Over a decade after The Sopranos ended its successful six-season run, show creator David Chase may have accidentally answered the question long debated by fans—what happened to Tony Soprano in the final scene?
The beloved HBO hit centering around Soprano, a New Jersey mobster, ended with Tony and his family eating at the diner, with Tony keeping a vigilant eye on those coming and going, until everything cuts to black.
The finale has caused much debate over the years, with fans and TV critics torn between interpretations. Did Tony make it out of that diner alive? Or was the sudden cut to black supposed to signify that one of the shady figures hanging around the diner had finally taken the crime lord out?
A recently resurfaced interview for The Soprano Sessions may have provided the answer. TV critic and co-author of the book, Alan Sepinwall, talked to Chase about the infamous finale.
“When you said there was an end point, you don’t mean Tony at Holsten’s [the diner] you just meant, ‘I think I have two more years’ worth of stories left in me,’” Sepinwall theorized.
“Yes, I think I had that death scene around two years before the end…But we didn’t do that,” Chase replied.
The book’s other co-author, Matt Zoller Seitz, quickly seized on Chase’s choice of words, firing back: “You realize, of course, that you just referred to that as a death scene.”
David Chase: “Yes, I think I had that death scene around two years before the end … But we didn’t do that”
Interviewer: “You realize, of course, that you just referred to that as a death scene”
— David S. Joachim (@davidjoachim) June 11, 2020
Fans got pretty worked up over the whole thing.
Chase has been notoriously tight-lipped about spelling out his intent behind the final scene of the show, despite fans asking over and over again throughout the years. But the idea that he thinks of it as a death scene obviously says a lot.
My opinion: Tony was hit in Holsten’s. Member’s Only guy came out of the bathroom (another one of many ‘Godfather’ reference in Sopranos) and shot Tony as he looked up to see Meadow entering. Tony’s consciousness, and TV screen, went blank. He never heard the bullet. Too close. https://t.co/HJo8SJISnL
— Michael McCarthy (@MMcCarthyREV) June 11, 2020
He never said the death scene was Tony’s death. It’s probably not. The real death solidifies the sopranos as the #1 series of all time
— aaron bird 😀🔑 (@aaronbbird) June 11, 2020
Didn’t they say something like “it probably just goes black.” Something along those lines?

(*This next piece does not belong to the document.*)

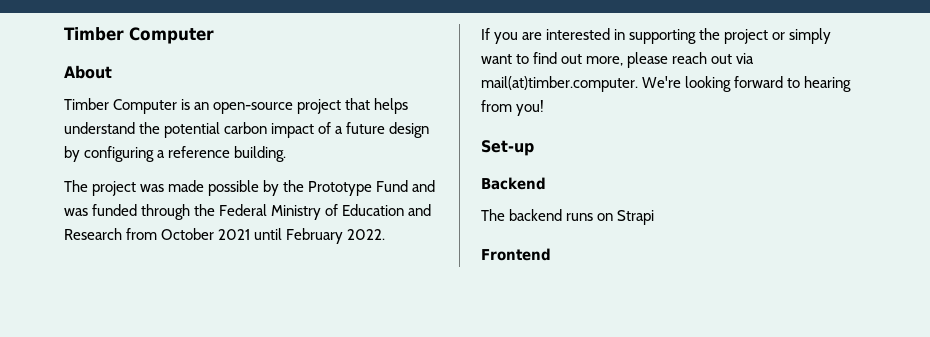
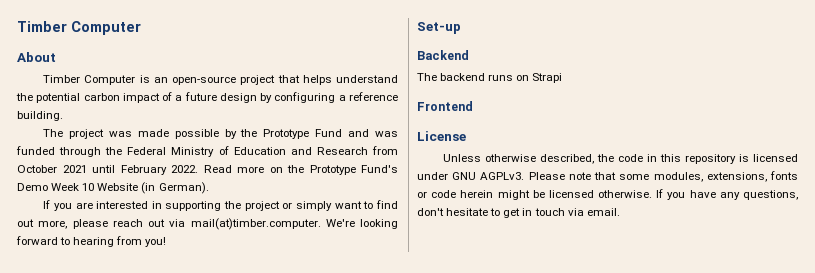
+ Read more on the Prototype Fund's Demo Week 10 Website (in German).
+ License
+ Unless otherwise described, the code in this repository is licensed under GNU AGPLv3. Please note that some modules, extensions, fonts or code herein might be licensed otherwise. If you have any questions, don't hesitate to get in touch via email.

— Petrov McGuire (@McguirePetrov) June 11, 2020
Sometimes closure is overrated. I always saw the iconic snap to black as the death of Tony Soprano “the crime boss” not the person. Visualized an arrest and then spending the rest of his life in prison. This was always his last night of freedom in my mind. https://t.co/I1TooNwP24
— grit (@GRITknox) June 11, 2020
Just read that Sopranos creator David Chase finally slipped up and said that the last scene was a “death scene” and Journey’s Don’t Stop simultaneously came on the radio. So weird
— Alan Robert (@arobert) June 11, 2020
What would be the point of watching Sopranos for six seasons – and investing in the box sets – all to have Tony get whacked at the very end – off camera? My ‘take’ allows our ‘anti-hero’ to live on, and gives the viewer the ‘excitement’ of ‘being whacked’.. Just an opinion.
— brian lehman (@namhelnairb) June 12, 2020
But Sepinwall says people are misinterpreting the conversation.
“That story is aggregating a year-and-a-half-old story that was already aggregating the interview from The Sopranos Sessions, and wildly misinterpreting what David Chase actually told us,” he tweeted. “Which is more or less what he predicted would happen after we had that conversation.”
— Alan Sepinwall (@sepinwall) June 11, 2020
According to the book, Chase walked back his comments, clarifying that while he had originally considered doing a “straight death scene,” the ending was ambiguous because what happens to Tony is ambiguous.
“So the point of the scene is not ‘they whacked him in the diner?’” Sepinwall asked. “It’s that he could have been whacked?”
“Yes, that he could have been whacked in the diner. We all could be whacked in a diner,” Chase agreed. “That was the point of the scene. He could have been whacked.”
The creator then reiterated the stance he’s always maintained, which is that it’s not his job to interpret the ending for Sopranos fans — he crafted it the way he did for a reason. And it’s up to us to read it how we choose…even if that means we keep debating what really happened for another decade or two.